Normalization and Cost

[horsto]

Hi, this is a question, not an issue.
I have a bunch of features that I track over time. I am feeding them into

algo = rpt.Pelt(model=model, min_size=1, jump=1)
algo.fit(signal)
result = algo.predict(pen=p) # RESULT OF CHANGE POINT DETECTION

signal here is (for example) a 500x16 (timepoints x features). The features themselves live on pretty different scales, such that I thought that some kind of scaling / normalization (for example via https://scikit-learn.org/stable/modules/generated/sklearn.preprocessing.scale.html#sklearn.preprocessing.scale) could make sense. Now I wonder though how different costs would be affected by that. In the example I am attaching below you can see the normalized signal for L1 and L2 norms -> change points are depicted with dashed lines. You can see that there are some obvious misses there (calibrating the penalty helps sometimes, but is a finicky process).
Should normalization be skipped altogether / is there a better alternative cost for these kind of signals?

[tg12]

What are you using to draw these graphs as an unrelated question!

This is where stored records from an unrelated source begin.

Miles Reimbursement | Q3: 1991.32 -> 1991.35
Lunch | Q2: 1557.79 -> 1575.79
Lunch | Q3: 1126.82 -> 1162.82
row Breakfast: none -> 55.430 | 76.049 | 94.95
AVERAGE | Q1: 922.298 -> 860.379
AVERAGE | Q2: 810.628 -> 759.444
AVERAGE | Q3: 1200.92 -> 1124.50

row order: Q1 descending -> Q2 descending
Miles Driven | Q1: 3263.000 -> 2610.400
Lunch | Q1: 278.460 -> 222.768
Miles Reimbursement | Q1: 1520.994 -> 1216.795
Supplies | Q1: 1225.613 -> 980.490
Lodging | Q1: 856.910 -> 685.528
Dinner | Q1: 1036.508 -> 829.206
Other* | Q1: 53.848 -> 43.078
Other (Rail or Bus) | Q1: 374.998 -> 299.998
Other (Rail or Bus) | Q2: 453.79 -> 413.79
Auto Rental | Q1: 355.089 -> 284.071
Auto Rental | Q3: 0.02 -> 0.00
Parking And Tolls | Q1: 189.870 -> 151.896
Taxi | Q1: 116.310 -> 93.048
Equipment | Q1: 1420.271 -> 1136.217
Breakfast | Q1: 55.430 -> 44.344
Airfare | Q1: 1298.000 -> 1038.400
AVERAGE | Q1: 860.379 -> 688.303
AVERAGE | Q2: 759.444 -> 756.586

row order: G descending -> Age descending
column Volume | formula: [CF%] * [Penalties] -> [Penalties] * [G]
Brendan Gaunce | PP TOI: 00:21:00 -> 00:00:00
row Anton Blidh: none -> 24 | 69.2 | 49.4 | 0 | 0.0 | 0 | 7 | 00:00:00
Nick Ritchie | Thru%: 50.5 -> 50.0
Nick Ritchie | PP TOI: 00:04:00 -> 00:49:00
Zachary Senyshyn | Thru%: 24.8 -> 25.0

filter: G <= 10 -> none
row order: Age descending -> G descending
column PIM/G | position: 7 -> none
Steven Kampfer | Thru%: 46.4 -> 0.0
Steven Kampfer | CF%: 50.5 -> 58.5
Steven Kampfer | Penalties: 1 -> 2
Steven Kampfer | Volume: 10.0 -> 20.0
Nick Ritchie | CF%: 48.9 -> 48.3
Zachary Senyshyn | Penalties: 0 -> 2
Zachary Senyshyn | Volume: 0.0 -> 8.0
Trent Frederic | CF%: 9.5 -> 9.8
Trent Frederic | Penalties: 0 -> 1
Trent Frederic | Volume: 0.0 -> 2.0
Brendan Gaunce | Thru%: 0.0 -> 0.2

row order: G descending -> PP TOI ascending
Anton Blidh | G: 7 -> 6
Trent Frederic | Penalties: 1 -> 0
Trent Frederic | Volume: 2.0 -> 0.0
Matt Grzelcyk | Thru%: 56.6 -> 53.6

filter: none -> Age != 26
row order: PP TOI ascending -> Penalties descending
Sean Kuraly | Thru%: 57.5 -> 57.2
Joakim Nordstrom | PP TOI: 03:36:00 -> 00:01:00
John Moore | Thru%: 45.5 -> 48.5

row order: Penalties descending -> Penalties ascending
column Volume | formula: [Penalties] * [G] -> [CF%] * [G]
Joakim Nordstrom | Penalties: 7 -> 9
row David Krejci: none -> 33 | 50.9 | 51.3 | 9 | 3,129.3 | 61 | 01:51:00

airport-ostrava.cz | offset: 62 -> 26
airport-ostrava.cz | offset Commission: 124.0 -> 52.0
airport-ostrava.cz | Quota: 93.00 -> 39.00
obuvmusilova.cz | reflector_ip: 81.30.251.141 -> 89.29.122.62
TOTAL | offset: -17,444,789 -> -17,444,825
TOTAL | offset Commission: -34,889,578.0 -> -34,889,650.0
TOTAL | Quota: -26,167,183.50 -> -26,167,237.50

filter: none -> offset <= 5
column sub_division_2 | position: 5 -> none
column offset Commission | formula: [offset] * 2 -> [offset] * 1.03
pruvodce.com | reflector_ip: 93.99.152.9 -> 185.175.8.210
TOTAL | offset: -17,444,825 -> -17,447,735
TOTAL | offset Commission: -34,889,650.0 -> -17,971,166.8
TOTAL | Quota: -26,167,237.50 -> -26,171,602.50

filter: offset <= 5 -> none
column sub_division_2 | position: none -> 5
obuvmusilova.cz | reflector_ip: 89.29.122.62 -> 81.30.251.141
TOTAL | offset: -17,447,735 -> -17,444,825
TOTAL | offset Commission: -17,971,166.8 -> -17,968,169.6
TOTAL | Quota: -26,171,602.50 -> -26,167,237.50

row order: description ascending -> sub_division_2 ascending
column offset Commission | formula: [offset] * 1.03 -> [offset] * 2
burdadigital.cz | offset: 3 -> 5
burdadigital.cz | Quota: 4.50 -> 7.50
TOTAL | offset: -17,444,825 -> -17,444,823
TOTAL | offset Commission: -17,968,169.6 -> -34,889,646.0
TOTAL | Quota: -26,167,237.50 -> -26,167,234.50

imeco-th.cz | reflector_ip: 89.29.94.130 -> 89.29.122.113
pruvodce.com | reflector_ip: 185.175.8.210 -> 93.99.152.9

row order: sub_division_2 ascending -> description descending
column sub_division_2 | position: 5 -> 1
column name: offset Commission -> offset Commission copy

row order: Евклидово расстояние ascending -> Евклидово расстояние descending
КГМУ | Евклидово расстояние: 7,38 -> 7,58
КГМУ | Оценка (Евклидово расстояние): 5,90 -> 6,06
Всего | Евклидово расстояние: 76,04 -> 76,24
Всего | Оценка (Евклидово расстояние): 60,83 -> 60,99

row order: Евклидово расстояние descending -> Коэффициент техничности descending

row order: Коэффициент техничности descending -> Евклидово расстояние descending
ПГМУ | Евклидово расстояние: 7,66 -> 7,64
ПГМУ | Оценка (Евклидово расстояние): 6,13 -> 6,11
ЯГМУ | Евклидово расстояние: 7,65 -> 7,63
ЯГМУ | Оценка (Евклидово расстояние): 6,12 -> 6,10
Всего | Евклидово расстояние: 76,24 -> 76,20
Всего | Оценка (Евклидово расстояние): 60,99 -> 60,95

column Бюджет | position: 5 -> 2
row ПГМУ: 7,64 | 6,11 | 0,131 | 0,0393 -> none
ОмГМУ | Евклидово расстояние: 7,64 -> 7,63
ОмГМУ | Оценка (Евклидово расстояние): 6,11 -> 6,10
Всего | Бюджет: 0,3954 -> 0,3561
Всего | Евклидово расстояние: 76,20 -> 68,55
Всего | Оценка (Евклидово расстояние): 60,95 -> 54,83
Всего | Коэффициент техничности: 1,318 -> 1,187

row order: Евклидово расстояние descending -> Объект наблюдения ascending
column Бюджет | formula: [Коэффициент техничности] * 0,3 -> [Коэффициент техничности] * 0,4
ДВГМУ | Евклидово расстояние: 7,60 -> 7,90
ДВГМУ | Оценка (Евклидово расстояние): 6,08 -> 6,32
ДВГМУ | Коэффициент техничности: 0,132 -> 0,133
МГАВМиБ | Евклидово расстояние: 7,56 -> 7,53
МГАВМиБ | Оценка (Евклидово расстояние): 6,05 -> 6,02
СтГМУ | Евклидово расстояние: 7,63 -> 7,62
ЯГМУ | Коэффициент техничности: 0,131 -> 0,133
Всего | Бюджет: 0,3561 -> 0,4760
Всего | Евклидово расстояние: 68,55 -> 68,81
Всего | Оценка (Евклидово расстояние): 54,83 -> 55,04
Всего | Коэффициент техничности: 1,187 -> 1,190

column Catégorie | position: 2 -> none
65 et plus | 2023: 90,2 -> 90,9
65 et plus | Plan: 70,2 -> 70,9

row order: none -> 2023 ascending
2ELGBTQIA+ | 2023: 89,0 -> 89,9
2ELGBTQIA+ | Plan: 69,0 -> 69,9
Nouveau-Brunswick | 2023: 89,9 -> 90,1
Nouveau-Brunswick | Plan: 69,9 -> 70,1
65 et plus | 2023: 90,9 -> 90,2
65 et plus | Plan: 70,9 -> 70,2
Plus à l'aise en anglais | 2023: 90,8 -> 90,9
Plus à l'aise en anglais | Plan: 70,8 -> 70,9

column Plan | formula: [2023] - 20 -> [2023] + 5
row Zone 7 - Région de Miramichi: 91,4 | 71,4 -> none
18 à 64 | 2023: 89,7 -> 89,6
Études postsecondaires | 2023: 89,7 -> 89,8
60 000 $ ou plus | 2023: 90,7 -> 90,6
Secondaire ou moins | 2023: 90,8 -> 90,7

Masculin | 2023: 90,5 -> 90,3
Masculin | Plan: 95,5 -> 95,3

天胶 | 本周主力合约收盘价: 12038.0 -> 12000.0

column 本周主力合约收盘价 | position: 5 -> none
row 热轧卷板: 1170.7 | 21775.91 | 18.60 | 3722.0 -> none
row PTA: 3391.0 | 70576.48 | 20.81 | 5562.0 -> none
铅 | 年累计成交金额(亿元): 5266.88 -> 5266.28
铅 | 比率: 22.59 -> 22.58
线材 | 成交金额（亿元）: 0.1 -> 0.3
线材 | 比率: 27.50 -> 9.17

Should normalization be skipped altogether / is there a better alternative cost for these kind of signals?

I do agree in some instances there might be a need to remove any pre processing of the data, this can be done upstream if needed unless it's an inherent part of the pelt algorithm.

[horsto]

It's not inherent to the pelt algorithm I think? Unless there is some hidden pre processing going on (?).

I would like to know whether I should do my own normalization up front, and how it might affect certain cost functions in the pelt algorithm (L1, L2, ...).

The plotting is just matplotlib + seaborn!

[deepcharles]

Hi,

Sorry for the late reply.

To normalize or not is task-dependant and there is no definite answer. For multivariate signals, PELT will detect the largest shifts, i.e., those with a large norm ||m_before - m_after|| where m_before and m_after are the multivariate averages just before and after the change.
As an example, consider the following 2D signal.

One dimension has large shifts and the other has small shifts. Without normalization, only changes in the large dimension are detected.

rpt.display(s, [], rpt.Pelt().fit(s).predict(pen=50))

After normalization, all changes are detected.

rpt.display(s, [], rpt.Pelt().fit(s).predict(pen=50))

Hope this helps